Mitral Valve Repair for Mitral Regurgitation.
- Author:
Sae Young CHOI
;
Young Sun YOO
;
Gi Sung PARK
;
Dae Yung CHOI
;
Chang Kwon PARK
;
Kwang Sook LEE
- Publication Type:Original Article
- Keywords:
mitral valve;
repair;
annuloplasty;
mitral;
insuffciency
- MeSH:
Cardiac Output, Low;
Classification;
Female;
Heart;
Humans;
Male;
Mitral Valve Insufficiency*;
Mitral Valve*
- From:The Korean Journal of Thoracic and Cardiovascular Surgery
1998;31(3):221-225
- CountryRepublic of Korea
- Language:Korean
-
Abstract:
From February 1996 to May 1997, 18 patients underwent mitral valve repair for mitral regurgitation. There were 9 male and 9 female patients aged from 19 to 68 years (mean, 53). Thirteen patients were in New York Heart Association (NYHA) class III and IV. The cause of mitral regurgitation was degenerative in 12 patients, rheumatic in 5 patients and infective in 1 patient.

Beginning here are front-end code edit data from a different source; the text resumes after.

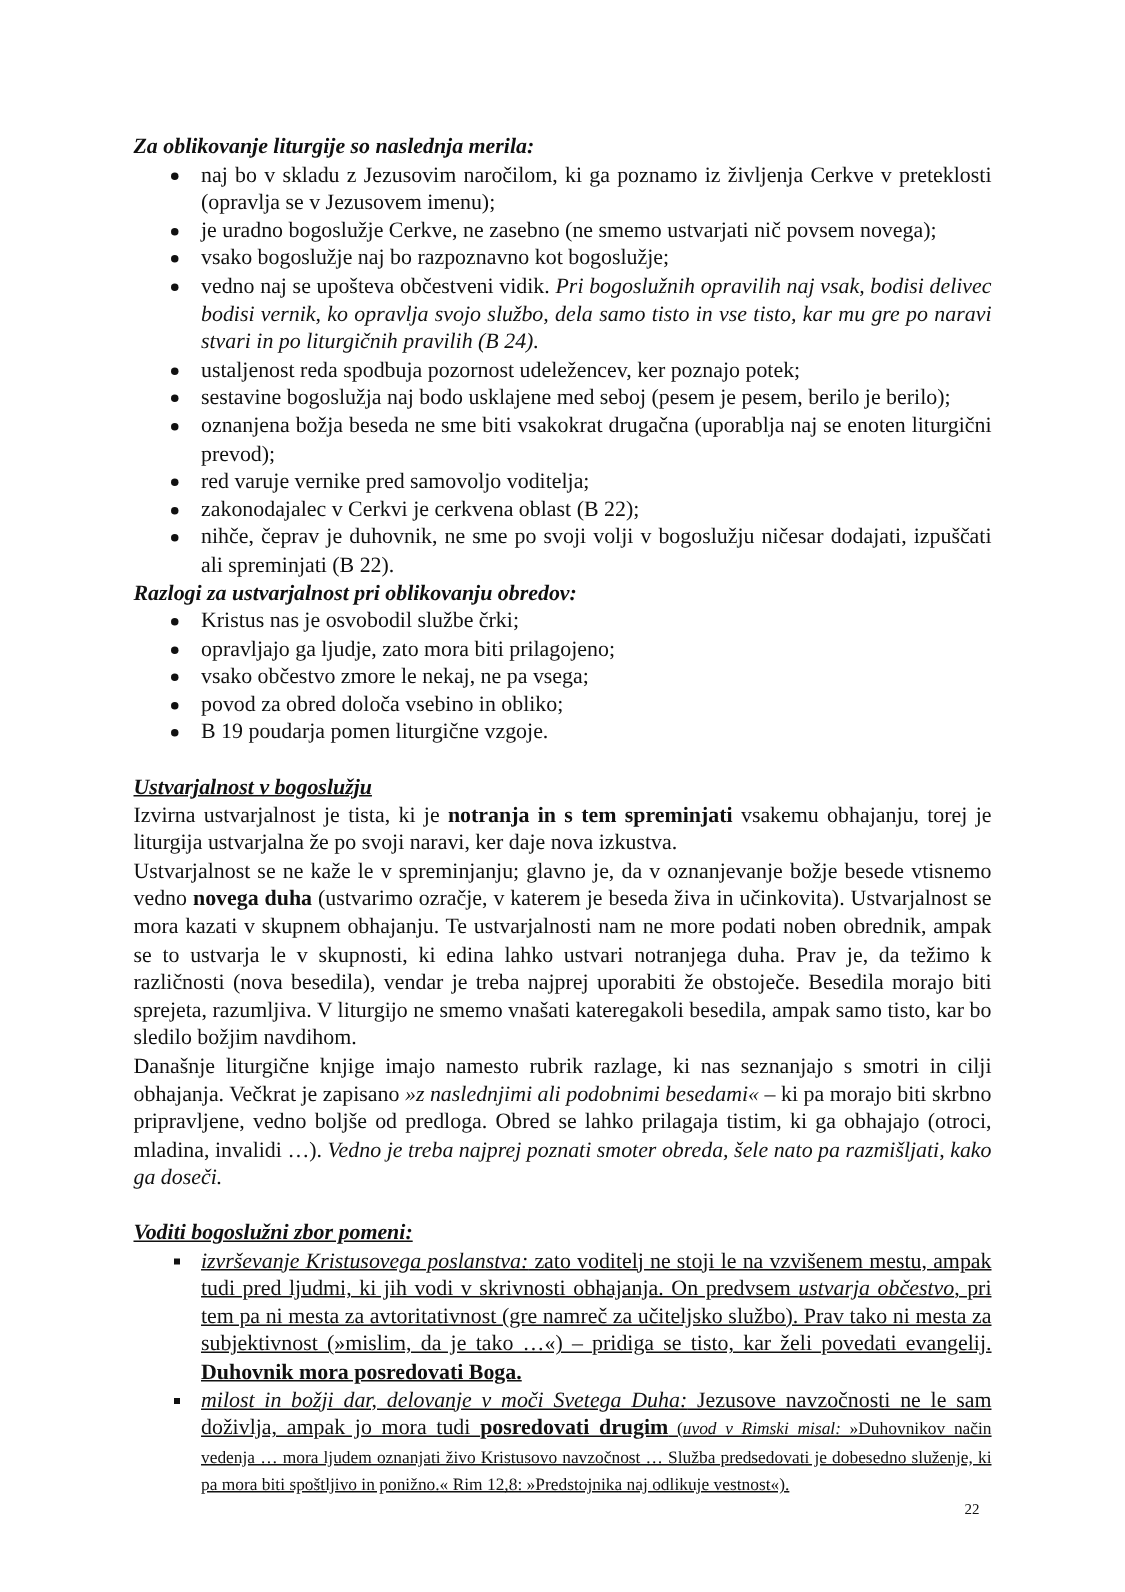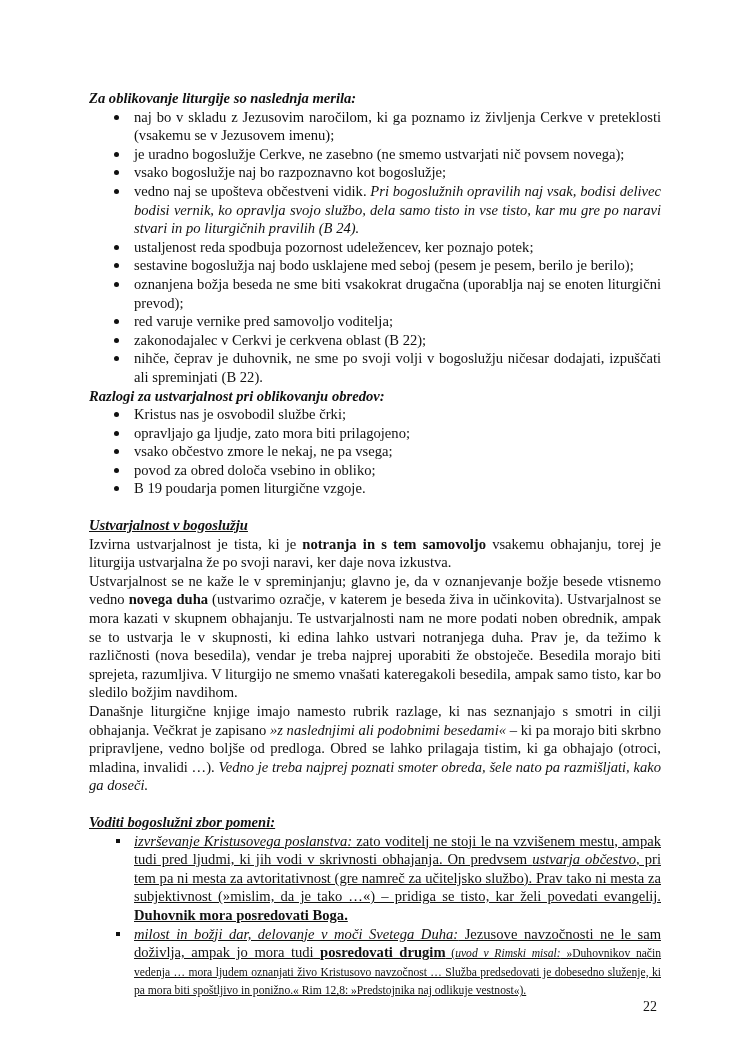"naj bo v skladu z" span { text: vsakemu -> opravlja }
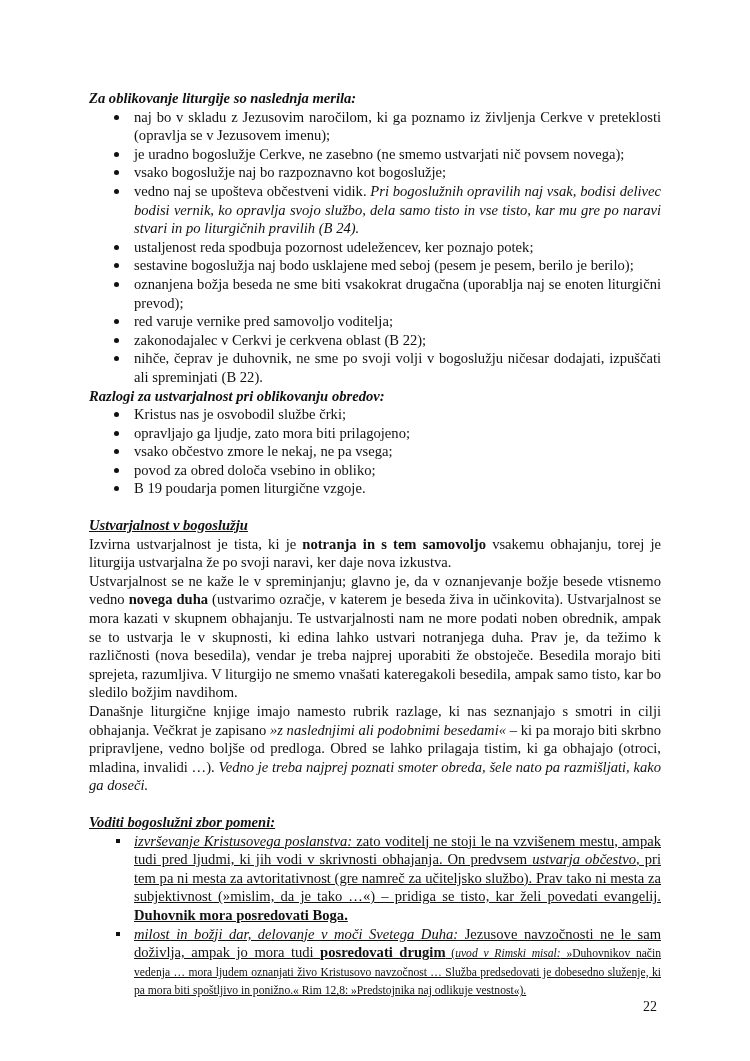"notranja in s tem samovoljo" b { text: samovoljo -> spreminjati }
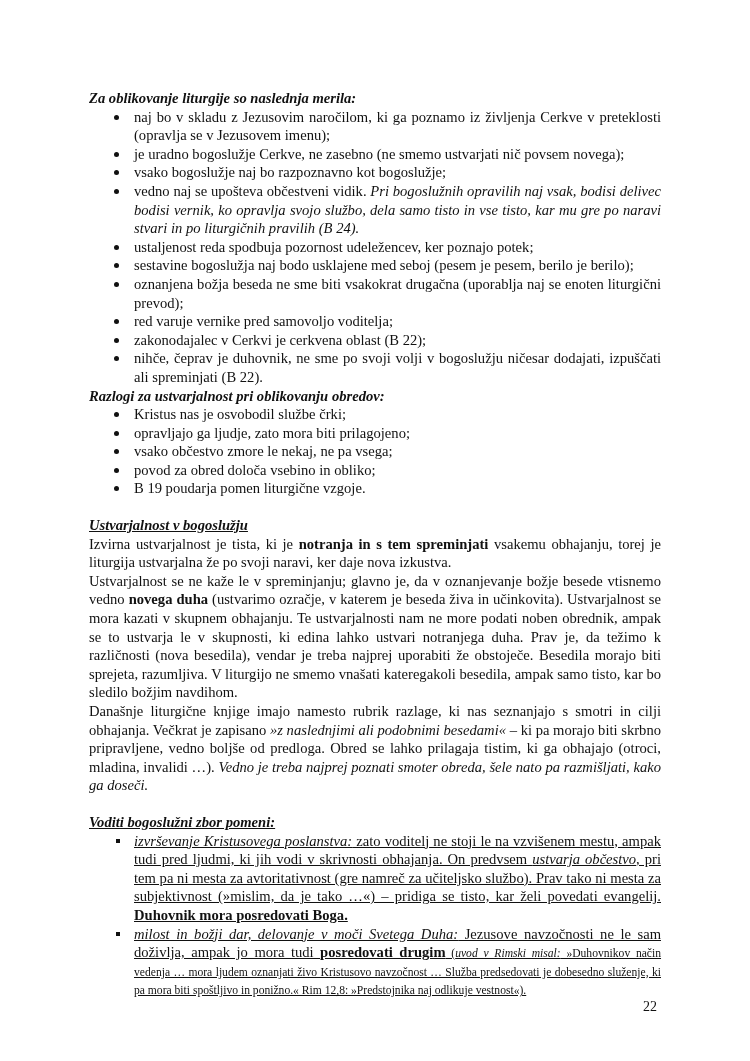"22" .pagenum { font-size: 14px -> 10px }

Fifteen patients were in Carpentier's functional classification II, 2 patients in Carpentier's class III and 1 patient in Carpentier's class I. Surgical procedures included prosthetic ring annuloplasty (16 cases), rectangular resection of posterior leaflet (15 cases), chordal shortening (5 cases), triangular resection of anterior leaflet (2 cases), commissurotomy (2 cases), partial transposition of posterior leaflet (1 case). These procedures were combined in most patients. There was no operative death. These patients have been followed from 1 to 15 months, mean of 6.7 months. There was one late death resulted from low cardiac output following mitral valve replacement. The function of the repaired valve in other 17 patients has remained satisfactory during the observed interval. We consider that mitral valve repair is highly satisfactory in patients with mitral regurgitation.